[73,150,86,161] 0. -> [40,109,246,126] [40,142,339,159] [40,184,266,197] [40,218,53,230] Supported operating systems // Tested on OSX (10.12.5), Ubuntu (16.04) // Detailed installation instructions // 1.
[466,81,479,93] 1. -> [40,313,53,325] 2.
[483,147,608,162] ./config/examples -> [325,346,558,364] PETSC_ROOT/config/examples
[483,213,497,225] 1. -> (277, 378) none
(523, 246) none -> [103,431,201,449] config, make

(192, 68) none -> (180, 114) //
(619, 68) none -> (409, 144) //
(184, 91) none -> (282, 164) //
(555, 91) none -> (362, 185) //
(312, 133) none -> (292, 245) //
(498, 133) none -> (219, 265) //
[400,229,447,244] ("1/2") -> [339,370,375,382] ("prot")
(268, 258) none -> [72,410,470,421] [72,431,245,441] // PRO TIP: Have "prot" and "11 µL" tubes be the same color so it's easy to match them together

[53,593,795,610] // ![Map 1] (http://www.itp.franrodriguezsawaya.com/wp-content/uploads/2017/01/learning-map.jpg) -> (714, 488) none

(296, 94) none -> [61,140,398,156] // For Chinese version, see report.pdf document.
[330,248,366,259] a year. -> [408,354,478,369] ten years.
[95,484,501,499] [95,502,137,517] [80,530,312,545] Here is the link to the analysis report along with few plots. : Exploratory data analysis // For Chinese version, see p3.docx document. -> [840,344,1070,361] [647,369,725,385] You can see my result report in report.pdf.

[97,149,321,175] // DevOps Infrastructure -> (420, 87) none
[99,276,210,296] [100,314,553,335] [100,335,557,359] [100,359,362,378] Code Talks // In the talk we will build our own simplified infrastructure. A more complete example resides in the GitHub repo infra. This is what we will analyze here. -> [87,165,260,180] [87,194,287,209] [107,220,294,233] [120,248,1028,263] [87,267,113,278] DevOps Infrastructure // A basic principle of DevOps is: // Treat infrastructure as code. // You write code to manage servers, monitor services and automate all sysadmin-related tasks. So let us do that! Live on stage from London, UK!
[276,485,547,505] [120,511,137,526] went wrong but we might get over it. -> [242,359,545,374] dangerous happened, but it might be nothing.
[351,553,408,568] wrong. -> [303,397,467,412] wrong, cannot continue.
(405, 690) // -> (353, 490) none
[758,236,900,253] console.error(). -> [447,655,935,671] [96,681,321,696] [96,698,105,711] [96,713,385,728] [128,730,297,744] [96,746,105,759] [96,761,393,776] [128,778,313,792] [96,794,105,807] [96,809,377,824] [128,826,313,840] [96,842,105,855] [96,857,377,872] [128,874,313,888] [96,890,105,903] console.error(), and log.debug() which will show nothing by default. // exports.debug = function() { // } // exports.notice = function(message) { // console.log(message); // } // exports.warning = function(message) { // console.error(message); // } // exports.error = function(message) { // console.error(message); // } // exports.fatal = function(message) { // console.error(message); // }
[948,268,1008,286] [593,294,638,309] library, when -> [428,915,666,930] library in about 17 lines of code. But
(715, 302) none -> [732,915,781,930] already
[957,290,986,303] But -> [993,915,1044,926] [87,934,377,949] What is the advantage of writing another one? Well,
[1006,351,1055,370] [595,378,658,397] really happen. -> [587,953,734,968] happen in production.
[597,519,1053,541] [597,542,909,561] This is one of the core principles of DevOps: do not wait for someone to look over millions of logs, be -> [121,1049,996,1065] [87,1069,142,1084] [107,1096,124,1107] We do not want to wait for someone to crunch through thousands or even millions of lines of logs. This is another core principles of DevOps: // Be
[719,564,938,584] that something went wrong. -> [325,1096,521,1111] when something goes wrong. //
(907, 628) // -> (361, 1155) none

━━━

Your task >> If a line of the records includes the string "that", copy it out.

Result for this task >>
[99,276,210,296] [100,314,553,335] [100,335,557,359] [100,359,362,378] Code Talks // In the talk we will build our own simplified infrastructure. A more complete example resides in the GitHub repo infra. This is what we will analyze here. -> [87,165,260,180] [87,194,287,209] [107,220,294,233] [120,248,1028,263] [87,267,113,278] DevOps Infrastructure // A basic principle of DevOps is: // Treat infrastructure as code. // You write code to manage servers, monitor services and automate all sysadmin-related tasks. So let us do that! Live on stage from London, UK!
[719,564,938,584] that something went wrong. -> [325,1096,521,1111] when something goes wrong. //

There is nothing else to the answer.